» Exercise goal
Your task is to copy every line of the records below that contains "weight".

» Information given

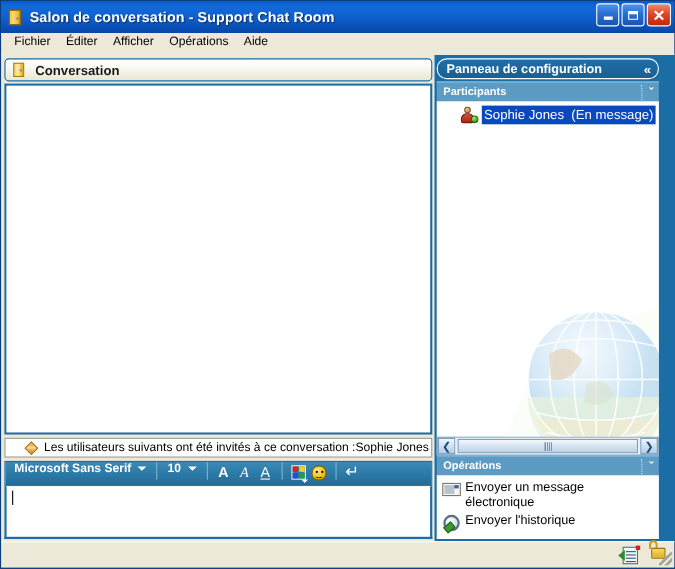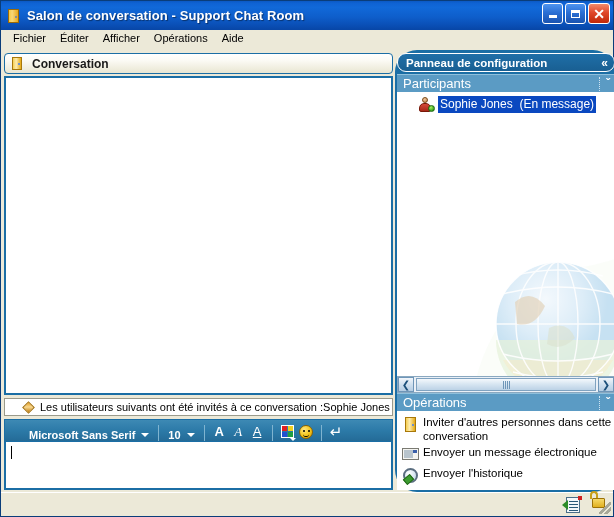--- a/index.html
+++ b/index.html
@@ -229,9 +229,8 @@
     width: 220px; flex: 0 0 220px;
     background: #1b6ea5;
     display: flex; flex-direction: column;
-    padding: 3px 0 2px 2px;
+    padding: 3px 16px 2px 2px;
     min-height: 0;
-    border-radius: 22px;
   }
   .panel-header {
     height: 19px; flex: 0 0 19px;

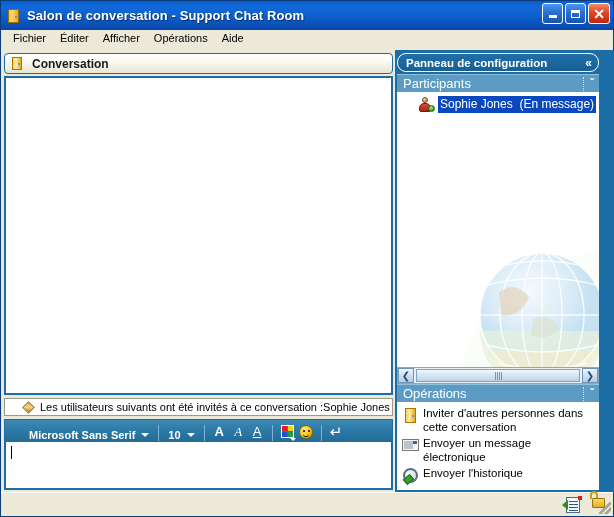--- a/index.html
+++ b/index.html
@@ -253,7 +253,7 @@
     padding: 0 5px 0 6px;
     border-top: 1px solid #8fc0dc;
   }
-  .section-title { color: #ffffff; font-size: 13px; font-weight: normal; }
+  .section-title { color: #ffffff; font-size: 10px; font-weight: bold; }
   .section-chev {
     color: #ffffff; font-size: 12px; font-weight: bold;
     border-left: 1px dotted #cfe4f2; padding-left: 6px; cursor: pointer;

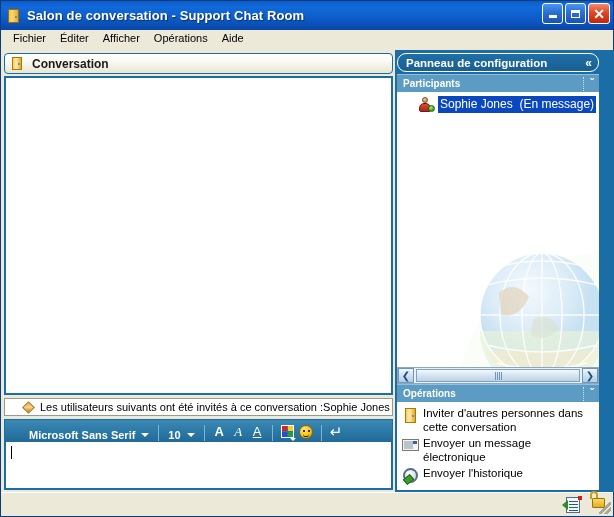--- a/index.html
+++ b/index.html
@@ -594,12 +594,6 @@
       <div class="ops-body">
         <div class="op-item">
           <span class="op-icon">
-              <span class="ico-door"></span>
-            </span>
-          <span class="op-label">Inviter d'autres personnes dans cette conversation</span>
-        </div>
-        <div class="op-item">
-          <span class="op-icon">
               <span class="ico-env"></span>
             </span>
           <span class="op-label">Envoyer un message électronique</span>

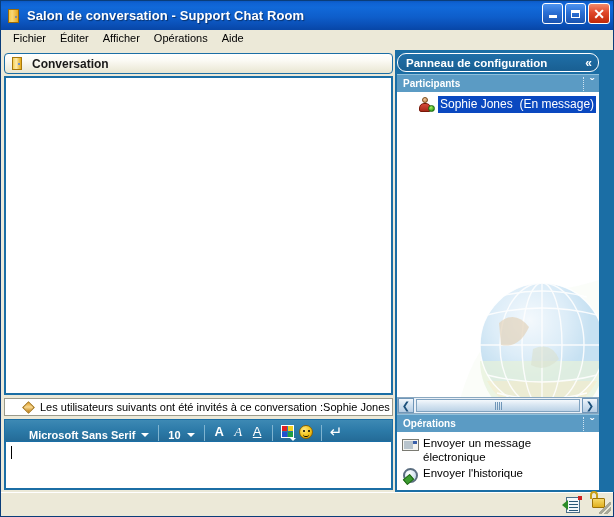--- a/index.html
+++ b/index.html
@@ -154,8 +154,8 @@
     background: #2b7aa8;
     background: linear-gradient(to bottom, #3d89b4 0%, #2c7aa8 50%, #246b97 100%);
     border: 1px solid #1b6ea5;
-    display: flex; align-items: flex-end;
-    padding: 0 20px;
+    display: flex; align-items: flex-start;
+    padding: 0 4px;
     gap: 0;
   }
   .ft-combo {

» Task output
-  .section-title { color: #ffffff; font-size: 13px; font-weight: normal; }
+  .section-title { color: #ffffff; font-size: 10px; font-weight: bold; }
     color: #ffffff; font-size: 12px; font-weight: bold;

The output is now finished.